You might expect this essay to contain trite suggestions such as to get off the internet and write, but Doctorow’s advice is more nuanced than this. (1) Yes, get off the internet and write — but don’t expect to be able to sustain that all day. Or even a few hours. Aim for 20 minutes instead. (This advice resonates with me, as I’ve found I’m much more likely to hit — and exceed — my daily goals if I make them really really small.) (2) Stop in the middle of things. (I don’t like this advice. If I know how to start a sentence, I probably know how to finish it. If I don’t finish it today, I’ll probably have forgotten how to finish it tomorrow.) (3) Research isn’t writing. (Oh, god, yes, yes, I know, I know, you don’t need to remind me — except, you DO.) (4) Learn to write whatever the day/time/setting/level of caffeine/etc. (Advice that most writer-parents have probably already internalized. If you wait for things to be perfect, you’ll be waiting forever.) (5) “Kill off your wordprocessers” (p. 135), i.e., turn off all the “helpful” suggestions. (I’d never thought about this before, but all the auto-format, auto-spellcheck, auto-this, auto-that that wordprocessers have is one reason why I do almost all my first-draft composition either in long-hand or composing LaTeX using vim.
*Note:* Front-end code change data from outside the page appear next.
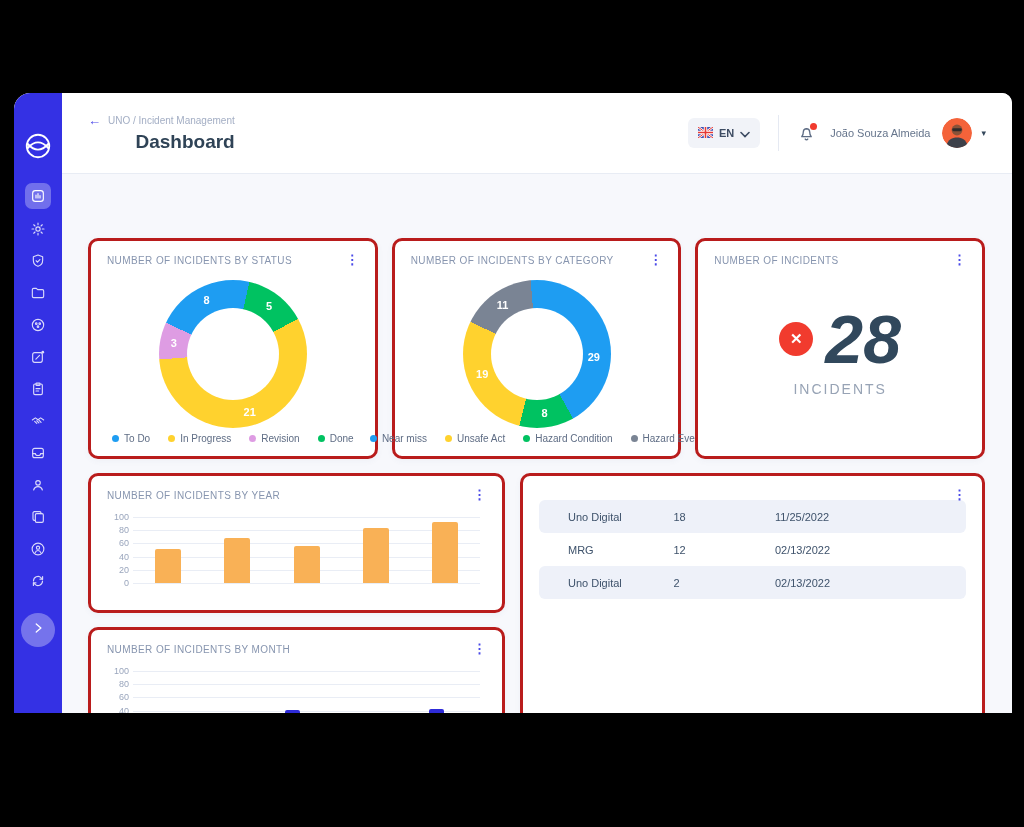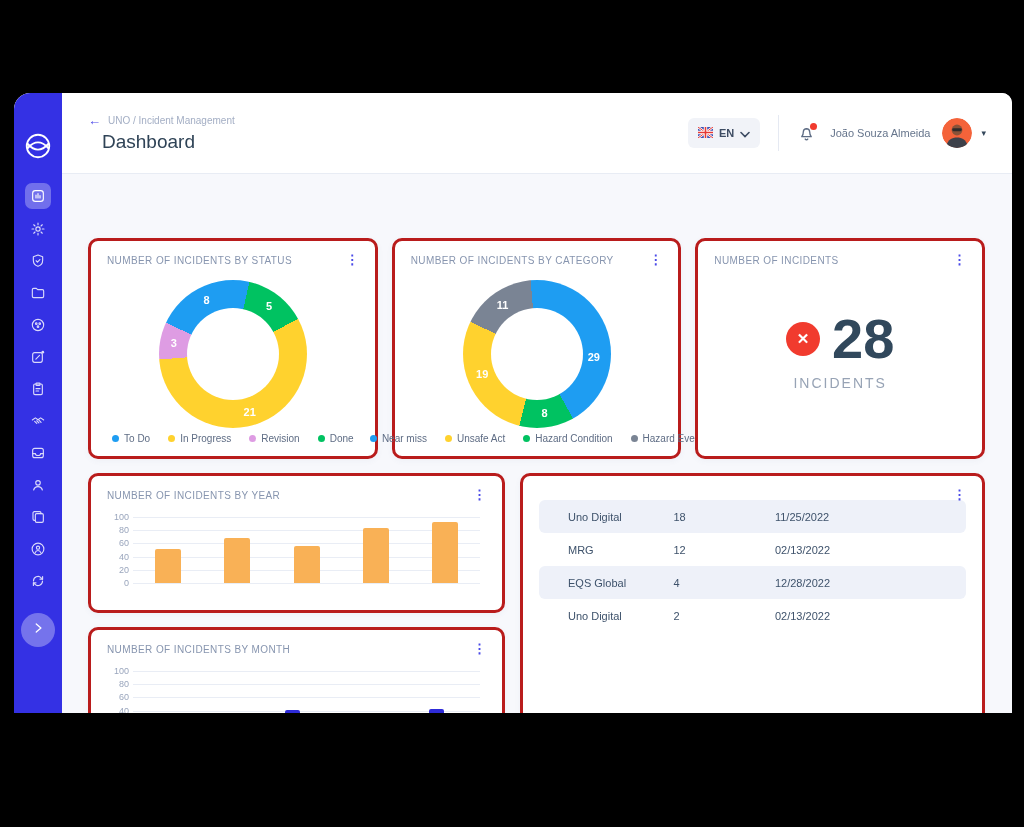"Dashboard" .page-title { font-weight: normal -> bold; text-align: none -> right }
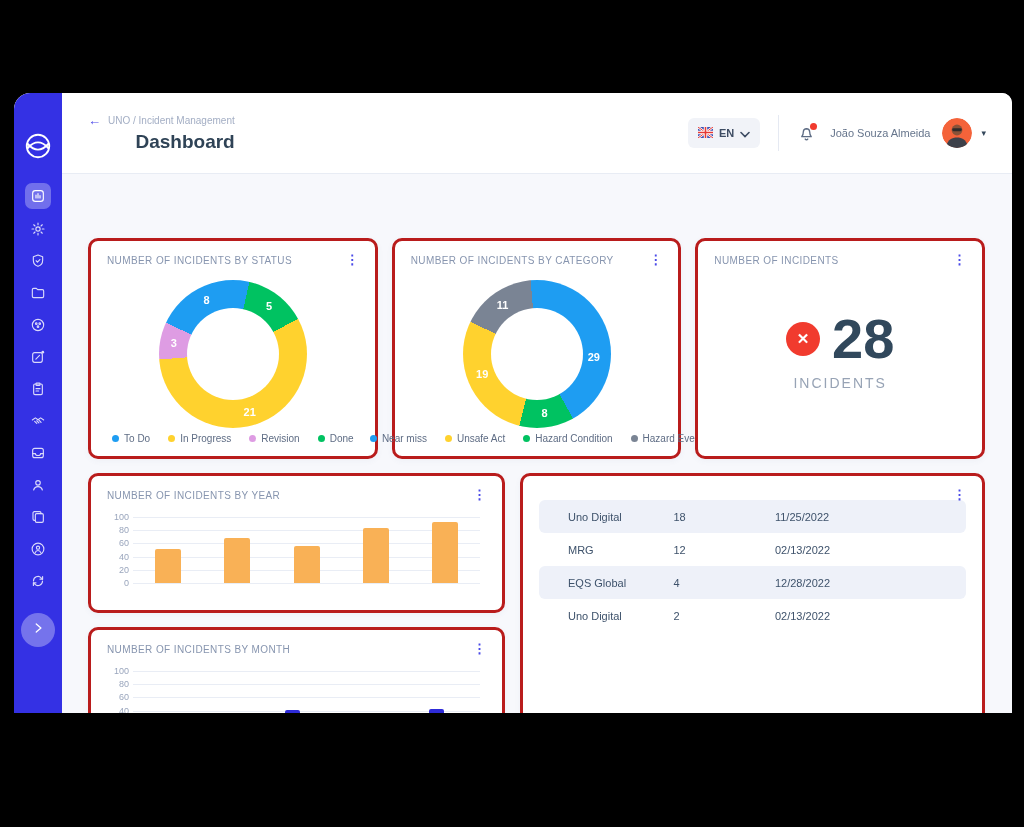"28" .big-num { font-size: 56px -> 68px; font-style: none -> italic }
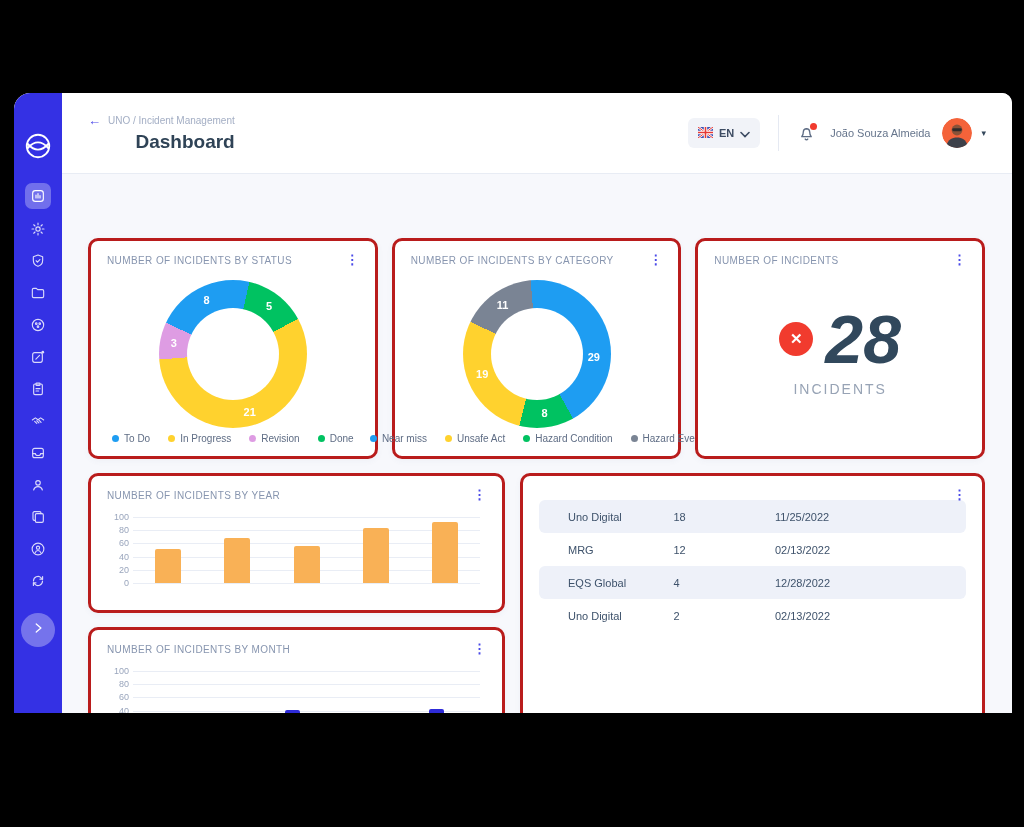"EQS Global" div.trow { html: <div> <span>EQS Global</span> <span>4</span> <span>12/28/2022</span> </div> -> none }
There’s zero automation. And Doctorow is right about the powerful search-and-replace functions in things like vim!) (6) Turn off realtime social media. (This is advice I can basically never follow, though at least I tend to work on a laptop with a small enough monitor that if I’m deep in composition mode, I don’t see the twitter notifications, FB alerts, slack mentions, etc. because they’re hidden underneath another window!)

Seriously good advice, and all the better for being — for the most part — easy to follow.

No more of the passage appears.